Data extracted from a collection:
"""
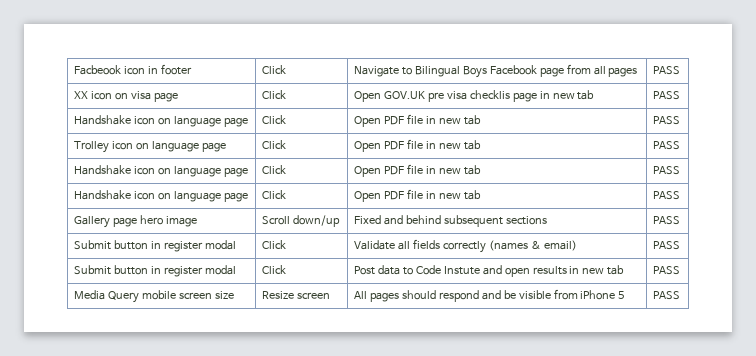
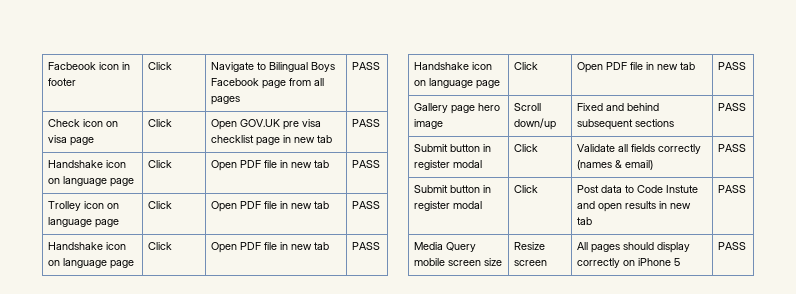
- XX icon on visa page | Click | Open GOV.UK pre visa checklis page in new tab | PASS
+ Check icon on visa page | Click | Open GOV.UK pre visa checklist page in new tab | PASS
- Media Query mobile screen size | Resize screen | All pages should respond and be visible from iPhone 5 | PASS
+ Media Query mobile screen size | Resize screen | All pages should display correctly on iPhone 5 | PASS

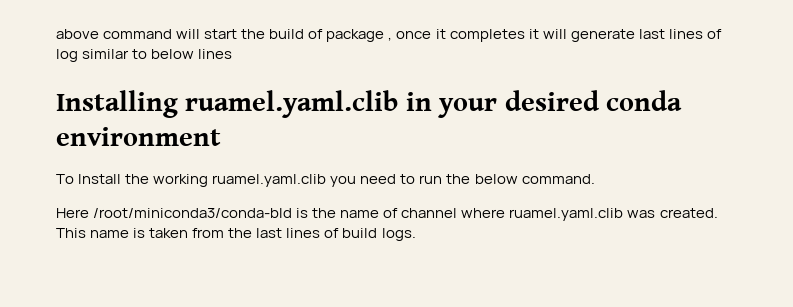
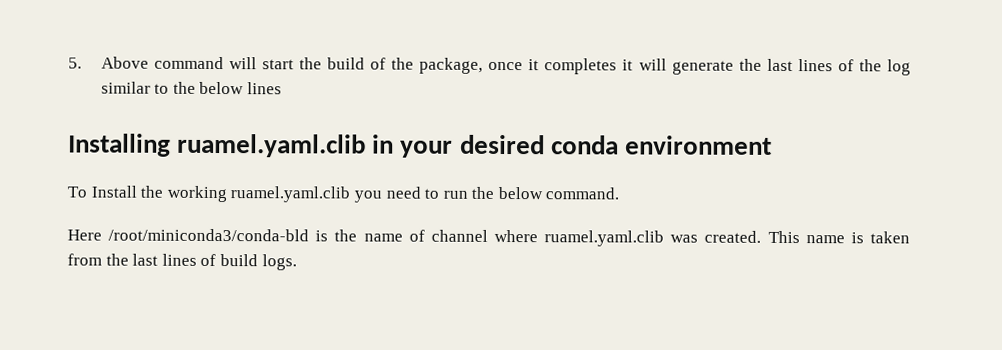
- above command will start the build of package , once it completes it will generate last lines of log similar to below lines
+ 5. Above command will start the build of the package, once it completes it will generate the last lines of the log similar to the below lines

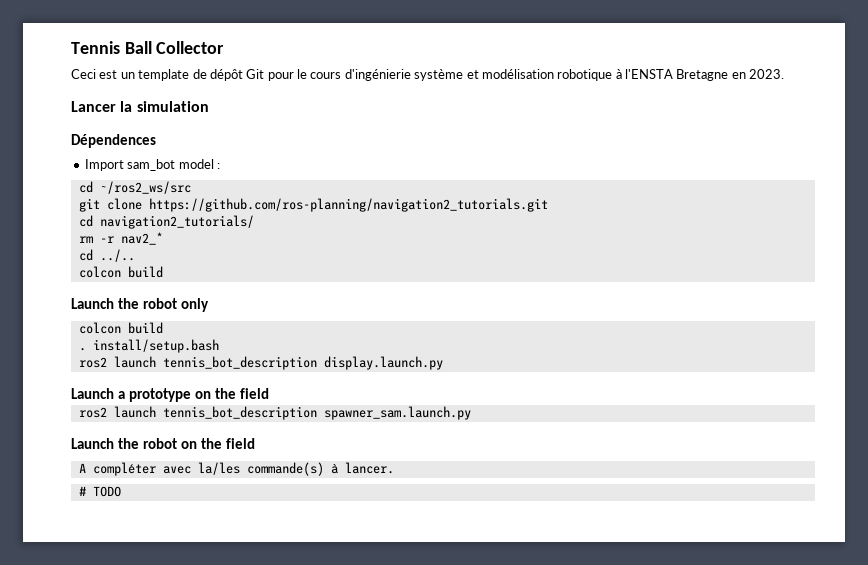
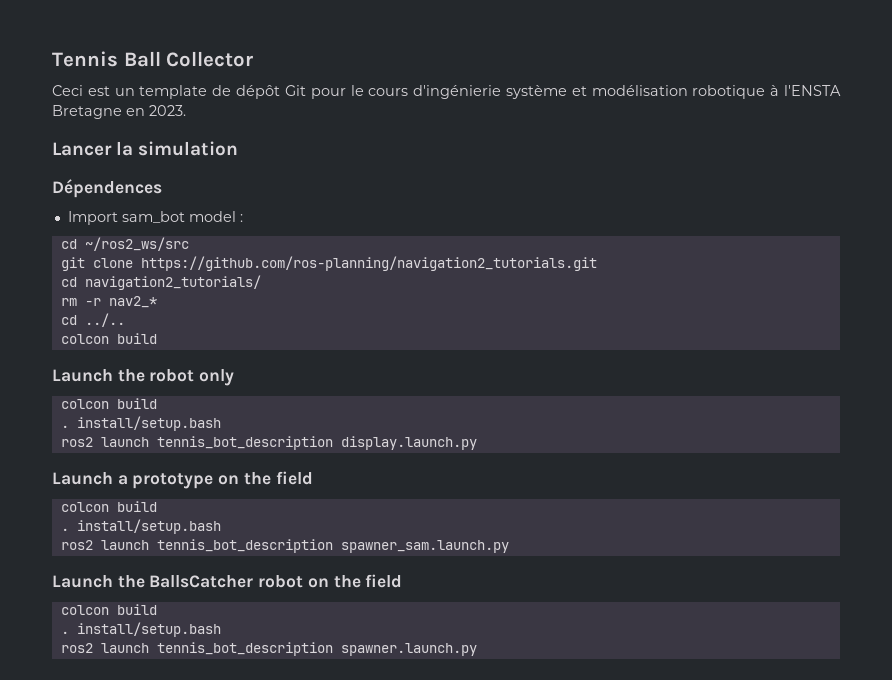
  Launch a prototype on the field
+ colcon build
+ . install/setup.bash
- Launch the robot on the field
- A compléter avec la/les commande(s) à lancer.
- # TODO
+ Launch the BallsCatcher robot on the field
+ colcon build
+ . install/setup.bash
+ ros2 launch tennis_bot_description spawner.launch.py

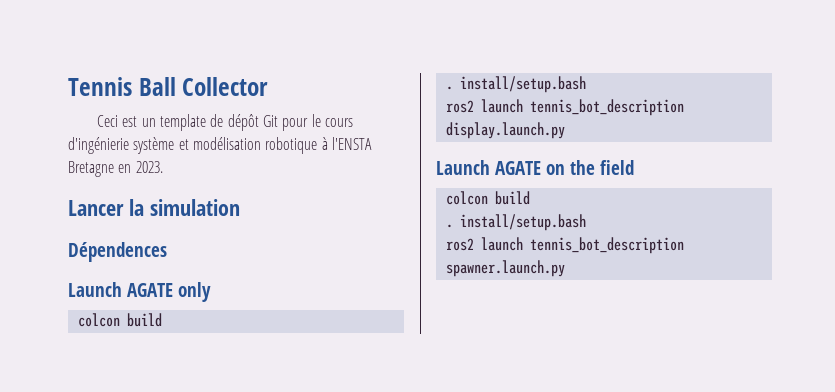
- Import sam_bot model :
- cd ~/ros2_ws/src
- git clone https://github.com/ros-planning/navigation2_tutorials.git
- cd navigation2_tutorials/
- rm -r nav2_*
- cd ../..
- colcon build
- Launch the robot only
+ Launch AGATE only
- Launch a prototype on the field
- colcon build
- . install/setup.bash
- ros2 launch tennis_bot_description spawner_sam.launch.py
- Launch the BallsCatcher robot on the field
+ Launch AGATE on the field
"""
▶ What you should do
Exactly the lines from the one containing "- Launch the BallsCatcher robot on the field" through the end of the entries above must be output, and no others.

▶ Task output
- Launch the BallsCatcher robot on the field
+ Launch AGATE on the field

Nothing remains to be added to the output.